Top of MATERIAL TO PROCESS
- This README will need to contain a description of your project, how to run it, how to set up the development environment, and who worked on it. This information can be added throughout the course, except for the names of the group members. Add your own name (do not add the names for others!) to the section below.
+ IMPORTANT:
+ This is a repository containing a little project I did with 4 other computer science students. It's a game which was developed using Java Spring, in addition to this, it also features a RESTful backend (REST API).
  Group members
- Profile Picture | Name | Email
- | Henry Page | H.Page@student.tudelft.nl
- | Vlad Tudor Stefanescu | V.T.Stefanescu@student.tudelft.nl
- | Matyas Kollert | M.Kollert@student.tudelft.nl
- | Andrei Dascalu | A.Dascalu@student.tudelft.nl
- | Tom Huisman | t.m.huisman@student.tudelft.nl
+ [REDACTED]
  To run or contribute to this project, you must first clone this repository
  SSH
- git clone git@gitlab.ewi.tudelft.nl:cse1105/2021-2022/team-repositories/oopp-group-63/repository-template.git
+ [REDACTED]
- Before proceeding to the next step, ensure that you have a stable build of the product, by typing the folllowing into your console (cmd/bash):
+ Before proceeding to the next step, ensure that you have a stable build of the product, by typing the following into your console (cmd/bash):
Bottom of MATERIAL TO PROCESS
Top of MATERIAL TO PROCESS
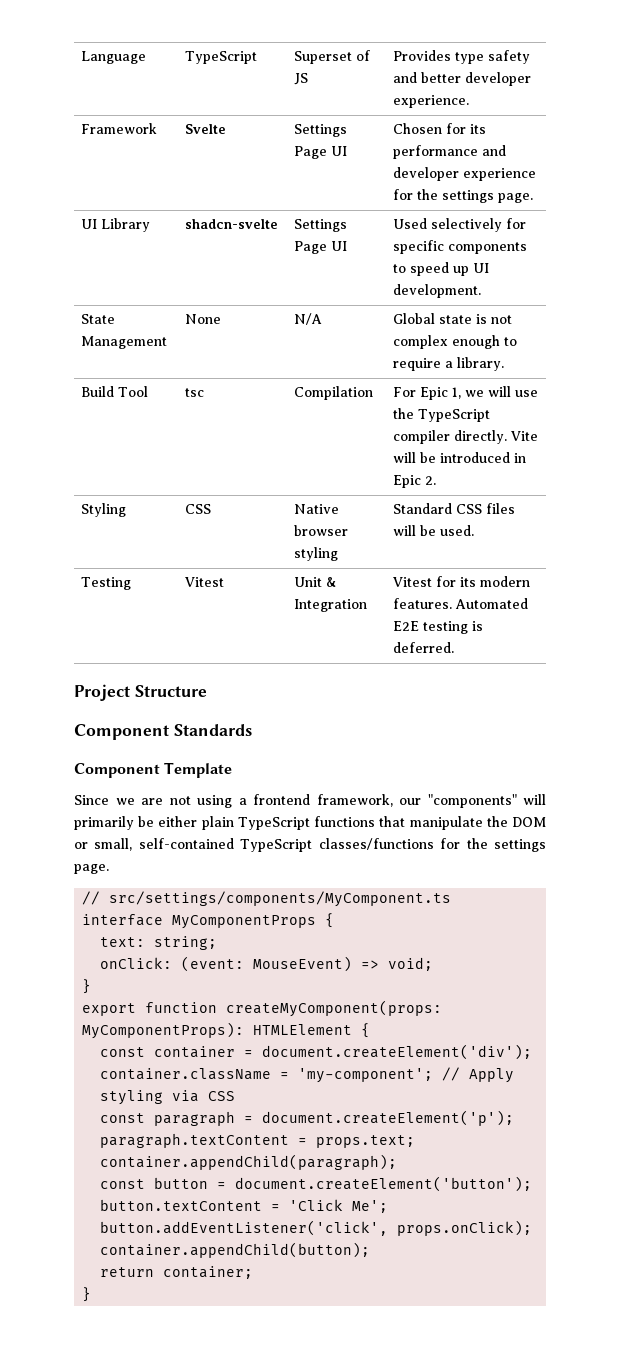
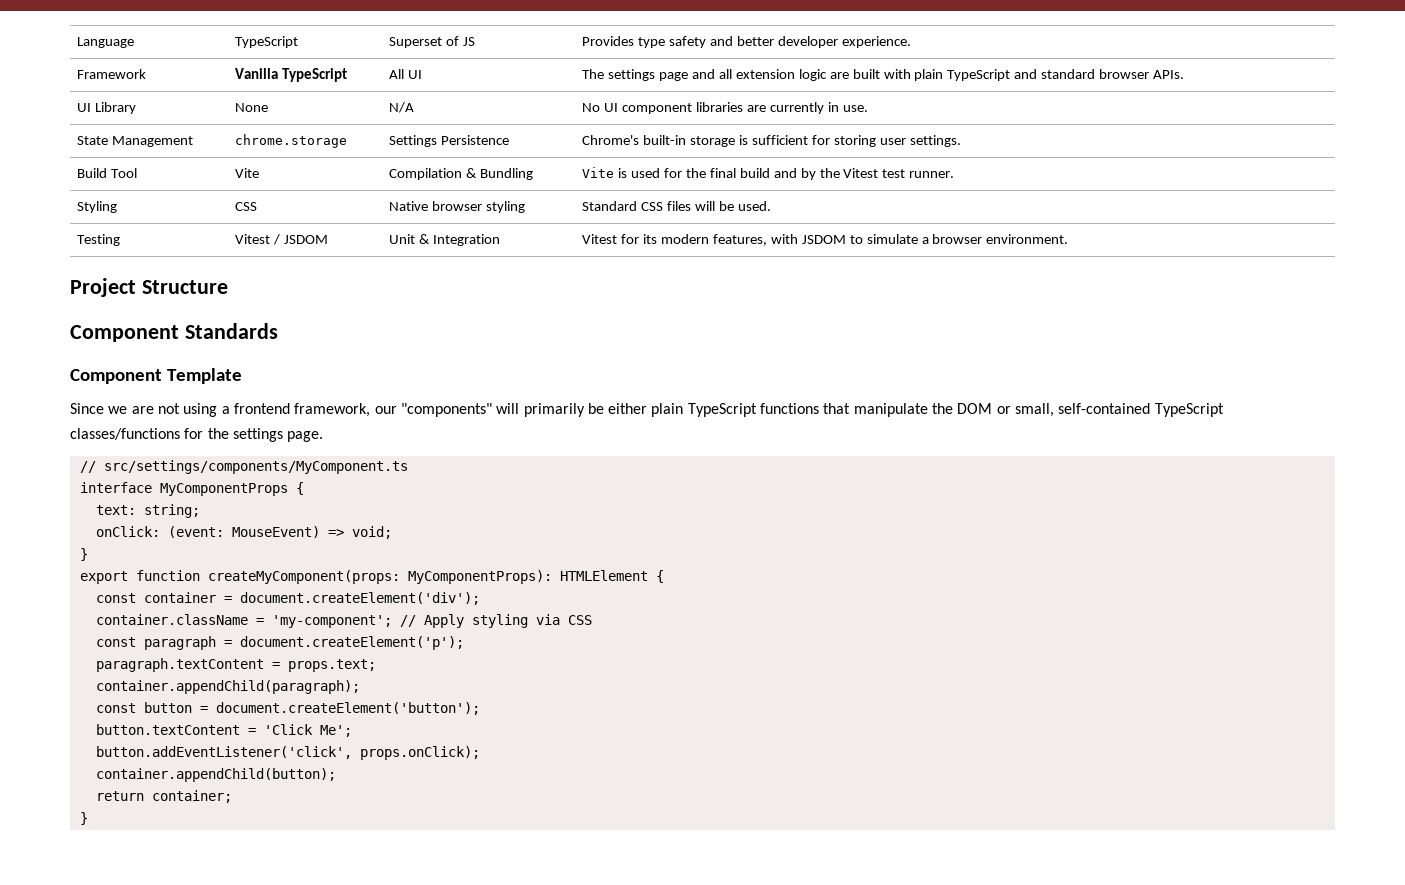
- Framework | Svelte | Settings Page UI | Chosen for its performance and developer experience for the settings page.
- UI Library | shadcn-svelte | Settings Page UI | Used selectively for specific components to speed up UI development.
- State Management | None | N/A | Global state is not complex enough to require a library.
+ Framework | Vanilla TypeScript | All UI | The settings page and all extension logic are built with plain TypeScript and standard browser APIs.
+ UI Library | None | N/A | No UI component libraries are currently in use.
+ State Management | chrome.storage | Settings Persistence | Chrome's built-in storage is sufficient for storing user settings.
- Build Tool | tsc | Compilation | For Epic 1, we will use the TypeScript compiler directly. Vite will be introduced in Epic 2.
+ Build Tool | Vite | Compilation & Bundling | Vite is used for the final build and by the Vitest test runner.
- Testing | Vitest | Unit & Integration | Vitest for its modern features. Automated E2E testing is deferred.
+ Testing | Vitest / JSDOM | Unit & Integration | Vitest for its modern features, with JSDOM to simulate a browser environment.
Bottom of MATERIAL TO PROCESS
TASK GOAL: Above are the records; from them, give again exactly the lines from the one containing "backend (REST API)." to the one containing "- | Andrei Dascalu", both lines included, and nothing more.

TASK OUTPUT:
+ This is a repository containing a little project I did with 4 other computer science students. It's a game which was developed using Java Spring, in addition to this, it also features a RESTful backend (REST API).
  Group members
- Profile Picture | Name | Email
- | Henry Page | H.Page@student.tudelft.nl
- | Vlad Tudor Stefanescu | V.T.Stefanescu@student.tudelft.nl
- | Matyas Kollert | M.Kollert@student.tudelft.nl
- | Andrei Dascalu | A.Dascalu@student.tudelft.nl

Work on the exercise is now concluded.